2016

Welt.Weites.Wissen: Fossilienausstellung im Roemer- und Pelizaeus-Museum

Wir, die Gruppe der Paläonthologie, erforschten im Sommer 2016 die Fossiliensammlung von Hermann Roemer und fuhren sogar nach Hannover-Misburg, um in einem Steinbruch eigene Fossilien zu suchen. In der Ausstellung erstellten wir eine eigene Vitrine und einen Katalog. Hier stellen wir euch einige unserer Fossilien vor:

Der Ceratites

Der Ceratites ist eine Kopffüßerart, die in spiralig aufgewundenen Gehäusen lebte. Er lebte vor ca. 230 Millionen Jahren. Das Gehäuse dieses versteinerten Kopffüßers besteht aus Kalkstein und ist wie beim Seeigel gleichzeitig das Skelett. Kopffüßer besitzen normalerweise 6, 8 oder 10 Tentakel. Der ganze Weichkörper ist verrottet. Ein Kopffüßer besteht aus mehreren Kammern, die an den Wellen zu erkennen sind. Die rote Markierung wurde von Forschern aufgetragen und ist somit nicht natürlich. Sie kennzeichnet eine Kammer. Durch Ausblasen der Luft bewegte sich der Kopffüßer fort, durch Ein- und Auslassen von Wasser und Luft in die Kammern konnte er wie ein U-Boot seine Schwimmhöhe bzw. -tiefe verändern.

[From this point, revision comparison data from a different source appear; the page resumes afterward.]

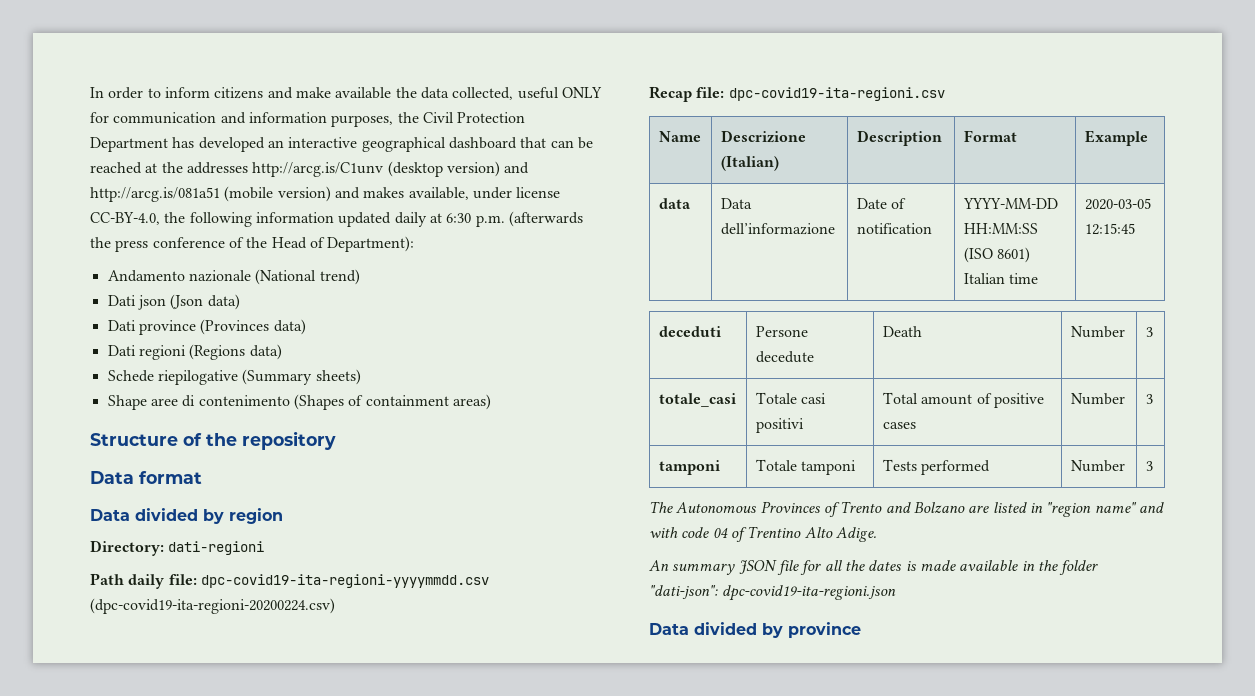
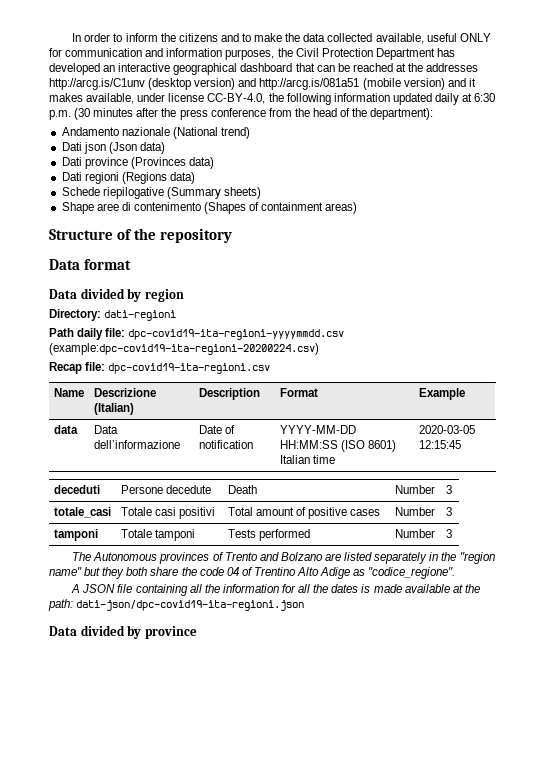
- In order to inform citizens and make available the data collected, useful ONLY for communication and information purposes, the Civil Protection Department has developed an interactive geographical dashboard that can be reached at the addresses http://arcg.is/C1unv (desktop version) and http://arcg.is/081a51 (mobile version) and makes available, under license CC-BY-4.0, the following information updated daily at 6:30 p.m. (afterwards the press conference of the Head of Department):
+ In order to inform the citizens and to make the data collected available, useful ONLY for communication and information purposes, the Civil Protection Department has developed an interactive geographical dashboard that can be reached at the addresses http://arcg.is/C1unv (desktop version) and http://arcg.is/081a51 (mobile version) and it makes available, under license CC-BY-4.0, the following information updated daily at 6:30 p.m. (30 minutes after the press conference from the head of the department):
- Path daily file: dpc-covid19-ita-regioni-yyyymmdd.csv (dpc-covid19-ita-regioni-20200224.csv)
+ Path daily file: dpc-covid19-ita-regioni-yyyymmdd.csv (example:dpc-covid19-ita-regioni-20200224.csv)
- The Autonomous Provinces of Trento and Bolzano are listed in "region name" and with code 04 of Trentino Alto Adige.
- An summary JSON file for all the dates is made available in the folder "dati-json": dpc-covid19-ita-regioni.json
+ The Autonomous provinces of Trento and Bolzano are listed separately in the "region name" but they both share the code 04 of Trentino Alto Adige as "codice_regione".
+ A JSON file containing all the information for all the dates is made available at the path: dati-json/dpc-covid19-ita-regioni.json

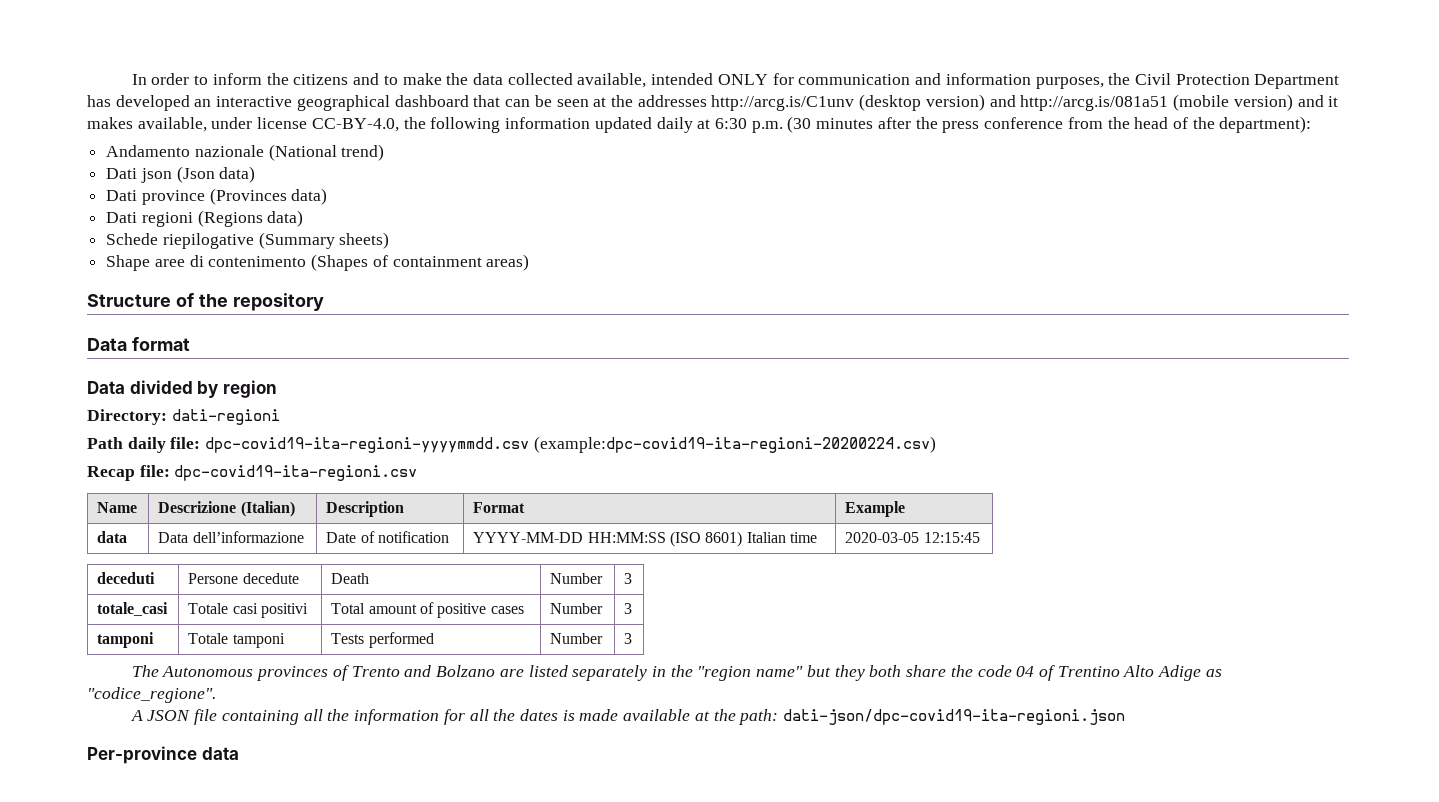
- In order to inform the citizens and to make the data collected available, useful ONLY for communication and information purposes, the Civil Protection Department has developed an interactive geographical dashboard that can be reached at the addresses http://arcg.is/C1unv (desktop version) and http://arcg.is/081a51 (mobile version) and it makes available, under license CC-BY-4.0, the following information updated daily at 6:30 p.m. (30 minutes after the press conference from the head of the department):
+ In order to inform the citizens and to make the data collected available, intended ONLY for communication and information purposes, the Civil Protection Department has developed an interactive geographical dashboard that can be seen at the addresses http://arcg.is/C1unv (desktop version) and http://arcg.is/081a51 (mobile version) and it makes available, under license CC-BY-4.0, the following information updated daily at 6:30 p.m. (30 minutes after the press conference from the head of the department):
- Data divided by province
+ Per-province data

So gelangte er auch an Nahrung.

Der Seeigel

Seeigel kann man jetzt noch lebend oder versteinert am Meeresstrand finden. Wie der Name schon sagt, ähnelt er als lebendes Tier einem Igel. Dieser Seeigel lebte vor 80 Millionen Jahren und wurde in Misburg gefunden. Er war pelzig und stachelig wie ein Igel. Seine Schale ist gleichzeitig das Skelett, es ist zerbrechlich wie ein Hühnerei und besteht aus vieleckigen Platten. Die Weichteile sind vergangen, deshalb ist er im Inneren hohl. Die Pünktchen, die man auf der Schale sehen kann, waren die Ansatzstellen der Stacheln. Er fraß kleine Algen und Würmchen. Durch Strömungen wurde er durch das Meer gespült und hat deswegen mehrere Schäden.

Der Pottwalzahn

Dies ist der Zahn eines Pottwals, der vor circa 200 Jahren ausgefallen ist. Der Zahn ist 12 cm lang und 5,5 cm breit. Er stammt aus dem Unterkiefer des Tieres und besteht aus Dentin (Zahnzement) und einer harten Oberfläche aus Zahnschmelz.

Gebiss eines Blauhais

Ich habe das Gebiss auf dem Fischmarkt in Sri Lanka entdeckt. Da mir meine Oma Taschengeld gegeben hatte, konnte ich es mir kaufen (Liam Kunalan, 10 Jahre).

Kieselschwamm

Den Kieselschwamm habe ich bei unserer Expedition in den Steinbruch entdeckt (Carolina Miranda Kleuker, 9 Jahre). Erst dachte ich, das Fossil wäre ein Zahn des bisher unbekannten „Carosaurus“. Es stellte sich aber heraus, dass dies ein vielzelliges Tier war, das im Meer lebte.